Dive Brief:
- Alere Inc., provider of rapid diagnostic tests, is attempting to force Abbott Laboratories to follow through on a February acquisition agreement that has since gone sour.
- Abbott had agreed to purchase Alere for almost $5 billion but got cold feet just a few months later and offered Alere $50 million to forget about it--which Alere wasn't willing to do.

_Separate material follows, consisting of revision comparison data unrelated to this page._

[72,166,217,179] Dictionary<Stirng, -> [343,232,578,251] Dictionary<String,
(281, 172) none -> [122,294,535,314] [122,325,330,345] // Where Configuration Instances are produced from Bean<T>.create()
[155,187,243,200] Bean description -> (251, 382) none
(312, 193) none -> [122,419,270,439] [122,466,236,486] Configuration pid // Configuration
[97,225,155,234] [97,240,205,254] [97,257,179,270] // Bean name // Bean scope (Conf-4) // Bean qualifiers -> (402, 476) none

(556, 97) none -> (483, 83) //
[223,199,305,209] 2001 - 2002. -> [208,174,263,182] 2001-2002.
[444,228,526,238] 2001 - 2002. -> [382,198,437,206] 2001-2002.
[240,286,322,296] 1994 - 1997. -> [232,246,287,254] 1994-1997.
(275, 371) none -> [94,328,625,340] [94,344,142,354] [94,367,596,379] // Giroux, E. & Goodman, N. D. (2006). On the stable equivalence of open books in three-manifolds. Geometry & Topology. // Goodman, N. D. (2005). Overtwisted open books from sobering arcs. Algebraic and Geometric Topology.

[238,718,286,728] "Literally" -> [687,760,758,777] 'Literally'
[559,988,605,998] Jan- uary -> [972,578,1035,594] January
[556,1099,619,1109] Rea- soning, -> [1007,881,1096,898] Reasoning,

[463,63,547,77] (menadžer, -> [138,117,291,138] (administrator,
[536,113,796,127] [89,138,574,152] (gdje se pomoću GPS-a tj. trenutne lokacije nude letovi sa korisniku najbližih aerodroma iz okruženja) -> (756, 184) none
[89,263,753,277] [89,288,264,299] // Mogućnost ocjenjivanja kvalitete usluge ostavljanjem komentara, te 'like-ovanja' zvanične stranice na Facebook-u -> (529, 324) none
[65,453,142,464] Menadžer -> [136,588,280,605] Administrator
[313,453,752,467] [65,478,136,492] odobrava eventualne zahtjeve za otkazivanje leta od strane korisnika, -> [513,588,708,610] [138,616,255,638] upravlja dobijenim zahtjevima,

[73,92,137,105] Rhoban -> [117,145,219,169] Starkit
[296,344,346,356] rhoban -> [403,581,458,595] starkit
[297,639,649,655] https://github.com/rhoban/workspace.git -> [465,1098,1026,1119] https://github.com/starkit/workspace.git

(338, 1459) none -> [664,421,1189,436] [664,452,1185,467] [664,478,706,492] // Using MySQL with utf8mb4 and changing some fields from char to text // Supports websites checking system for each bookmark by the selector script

- Alere announced Friday it had filed a complaint in Delaware's Chancery Court to compel Abbott to make good on the terms of the agreement and go through with promptly obtaining the necessary anti-trust approvals.
Dive Insight:
The situation provides an example of the risks inherent in becoming a reluctant buyer with potentially little recourse. Since the acquisition deal was signed, it has become apparent Alere has a host of issues that could soon belong to Abbott.
The company disclosed it has been subpoenaed in a foreign corruption investigation regarding payments in Africa, Asia and Latin America; it is separately involved in a federal probe of its government-billing practices; and the company was also late in filing its 2015 annual report, The Wall Street Journal reported.
The July news of the Medicare and Medicaid billing probe caused Alere's stock to tumble a startling 29% to $31.47 and stock shares on Friday closed at $40.69, significantly beneath the deal price of $56.
Abbott's position earlier this month was that the deal might not go through “on a timely basis, or at all," the Journal reported, though it appears Alere's move may have made an impact; as of Friday Abbott stated it is in compliance with its obligations under the deal and that it continues to work toward the regulatory approvals.